Lire la première partie: Du vieux Yichouv à la nation israélienne, un parcours bimillénaire

Lire la deuxième partie: Les communautés de la Diaspora, un attachement indéfectible à la Terre d’Israël

Lire la troisième partie: Présence juive en Terre Sainte et tradition islamique

Lire la quatrième partie: La condition des Juifs de Terre Sainte après la conquête arabe

La Terre Sainte sous la domination des Fatimides   

Vers 990, sous le règne d’Abou Mansour Nizar, dit El-Aziz, de la dynastie chiite des Fatimides, la Palestine et une partie de la Syrie se trouvent être gouvernées conjointement pendant une très brève période par le Juif Manassé Ibn-Kazra et le Chrétien Isa qui favoriseront tous deux leurs coreligionnaires au détriment de la population musulmane sunnite locale.

Mais cet interlude fut suivi d’un déclin brutal de la situation du Yichouv en 990  lorsque le fils d’El-Aziz, le jeune el-Hakim bi-amr Allâh (« el-Hakim », 996-1021), dit « le Calife fou », accéda au trône d’Egypte. Ce déséquilibré fanatique d’une rare cruauté se singularisa par une série de persécutions effroyables frappant les chrétiens et les Juifs dont il ordonna la destruction de tous les lieux de culte.
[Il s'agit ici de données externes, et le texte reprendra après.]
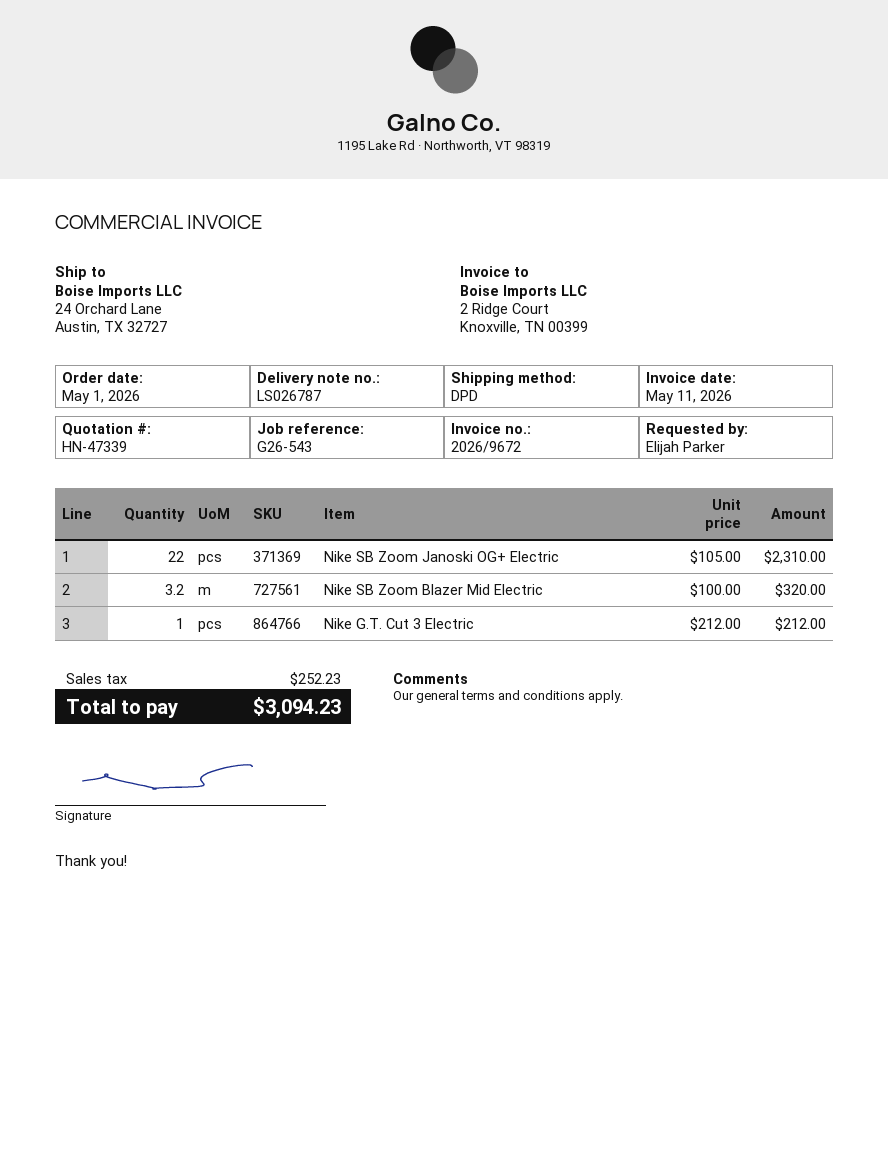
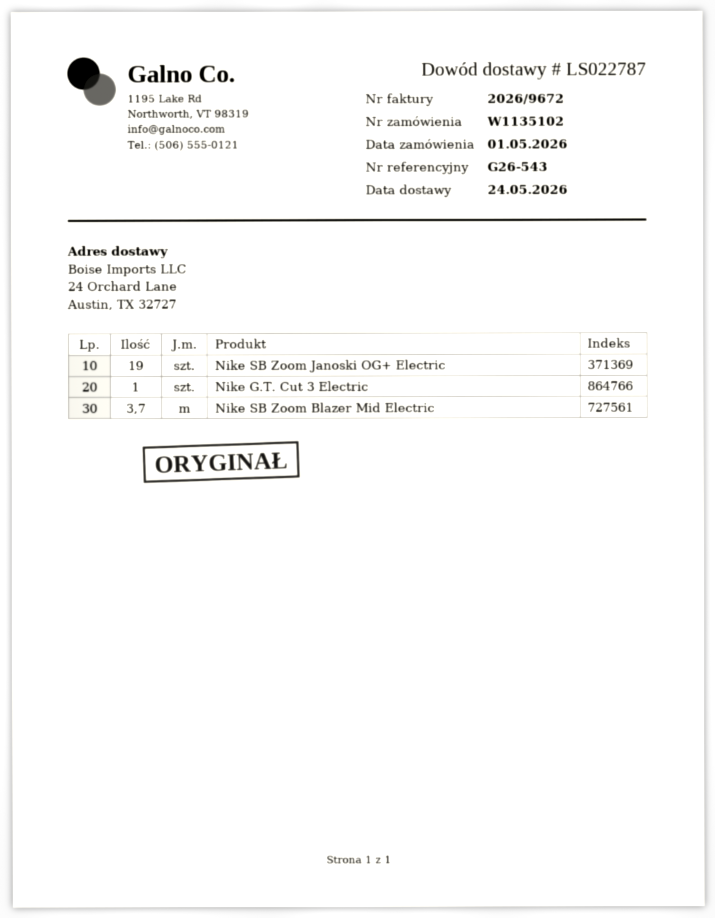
delivery note number: LS026787 -> LS022787
Nike SB Zoom Janoski OG+ Electric: 22 -> 19
Nike SB Zoom Blazer Mid Electric: 3.2 -> 3.7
En outre, tous les Juifs durent porter une image de veau autour du cou ainsi qu’un bloc d’un poids de six livres et des clochettes afin que de pouvoir être identifiés à distance. A Jérusalem,  il fit raser l’Eglise du Saint-Sépulcre avant d’entreprendre d’en chasser tous les Juifs et les chrétiens, d’interdire les pèlerinages des deux cultes et de brûler les édifices religieux. Cette terreur religieuse entraîna de nombreuses conversions à l’islam et incita nombre de minoritaires à prendre le chemin de l’exil.

Les successeurs du « Calife fou » ne parvinrent pas à restaurer l’autorité des Fatimides et en 1071 les Turcs seldjoukides s’emparèrent de Jérusalem. Domination qui ne devait guère durer : déjà s’avançait l’armée des Croisés…
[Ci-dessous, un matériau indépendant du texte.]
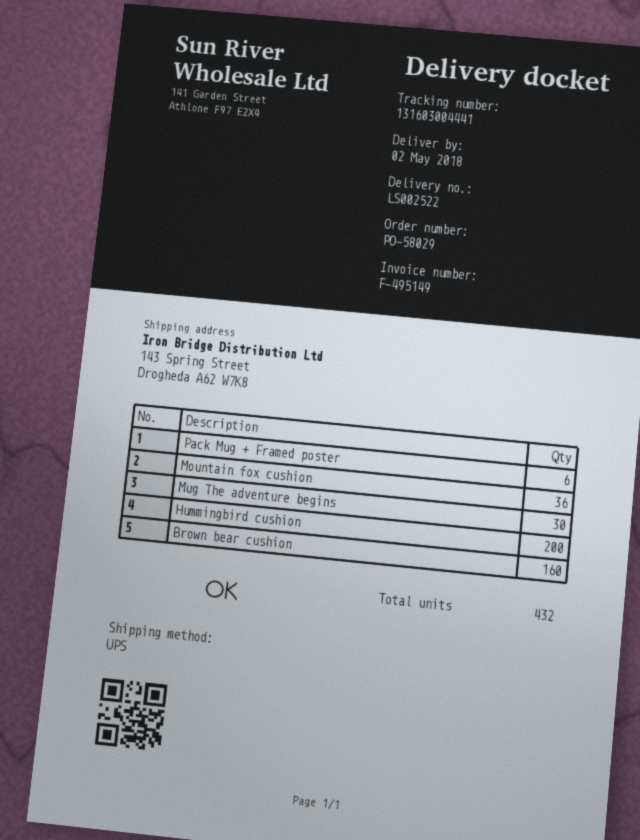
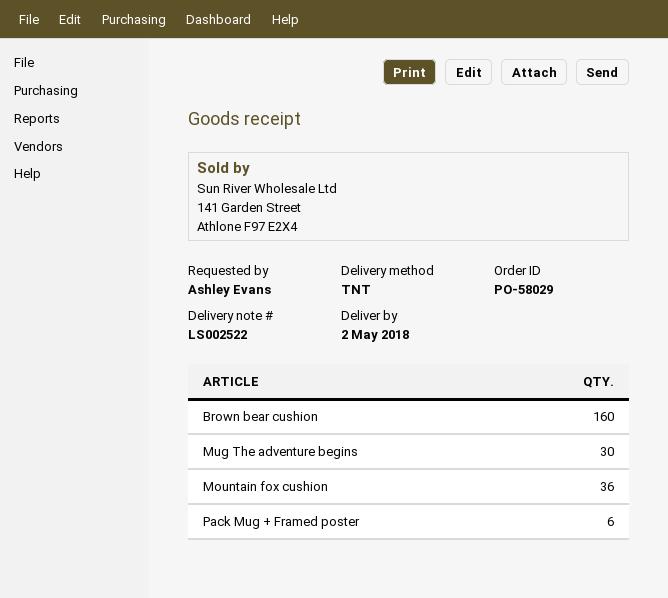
shipping method: UPS -> TNT
Hummingbird cushion: 200 -> none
La minorité juive sous les Croisés 

La prise de Jérusalem  fut caractérisée, comme on le sait,  par d’atroces massacres qui frappèrent  tout particulièrement les Juifs – tant ceux d’obédience rabbanite (disciples des rabbins orthodoxes) que les membres de la dissidence caraïte -, qui combattirent les envahisseurs aux côtés des musulmans. D’après le témoignage d’Ibn al-Qalanissi: « Les Juifs furent rassemblés dans leur synagogue et les Franj les y brûlèrent vifs. Ils détruisirent aussi les monuments des saints et le tombeau d’Abraham – la paix soit sur lui ! ». Jérusalem fut à nouveau interdite aux Juifs et les survivants faits prisonniers vendus comme esclaves. La plupart des Juifs de Palestine semblent s’être réfugiés à Damas ou en Egypte. Mais si les communautés de Jaffa et de Ramleh, important centre caraïte, disparurent, la population juive de Galilée parvint toutefois à se maintenir.
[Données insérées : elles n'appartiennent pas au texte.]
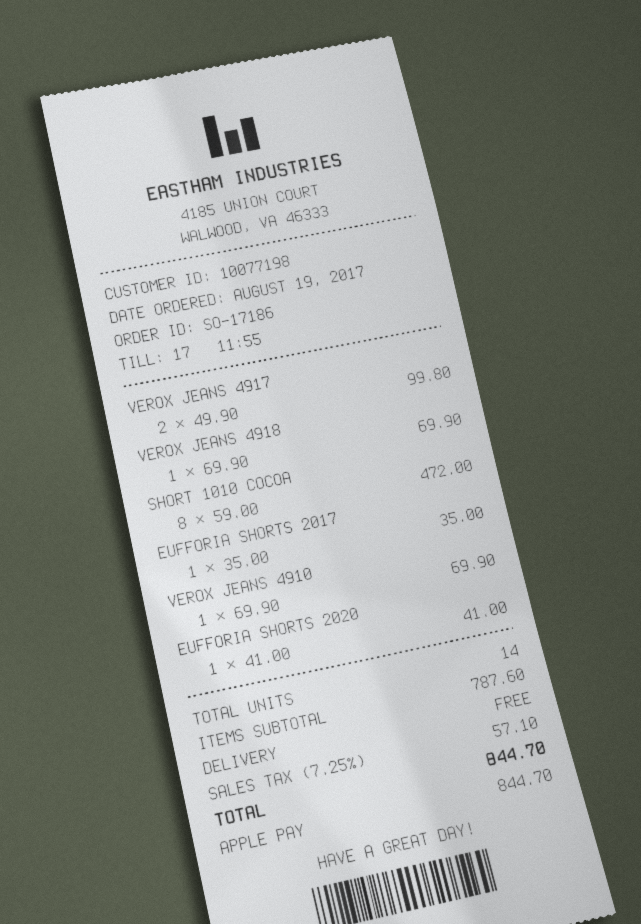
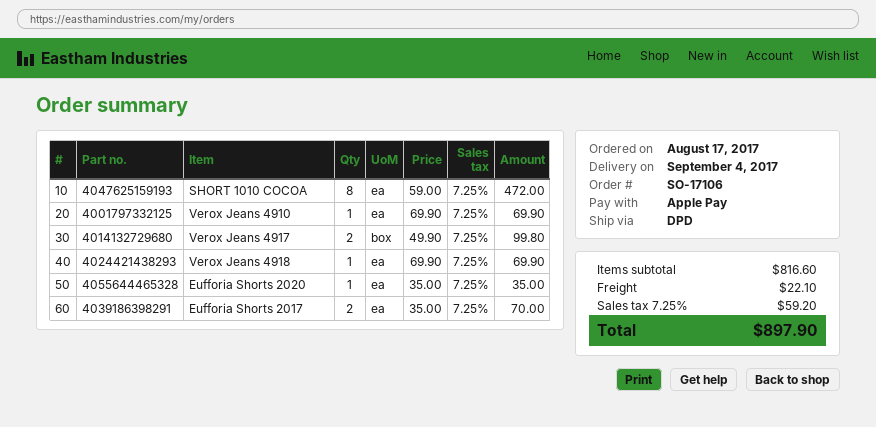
order number: SO-17186 -> SO-17106
order date: 2017-08-19 -> 2017-08-17
EUFFORIA SHORTS 2017: 1 x 35.00 = 35.00 -> 2 x 35.00 = 70.00
EUFFORIA SHORTS 2020: 1 x 41.00 = 41.00 -> 1 x 35.00 = 35.00
subtotal: 787.60 -> 816.60
shipping: 0.00 -> 22.10
tax: 7.25% = 57.10 -> 7.25% = 59.20
total: 844.70 -> 897.90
En 1165 Benjamin de Tudèle visite la Palestine. Le pays ne compte plus qu’environ 1.100 familles au total. A Jérusalem, deux cent juifs sont parvenus à se maintenir sous la tour de David. On signale aussi l’existence de  communautés à Acre et à Ashkelon, un petit centre juif à Césarée ainsi qu’une série de congrégations rurales en Galilée ainsi qu’en Judée et Samarie. La   plupart des Juifs pratiquent l’artisanat (textile, teinturerie et verrerie dite « de Tyr »). Certains sont armateurs, marchands, colporteurs, droguistes ou médecins.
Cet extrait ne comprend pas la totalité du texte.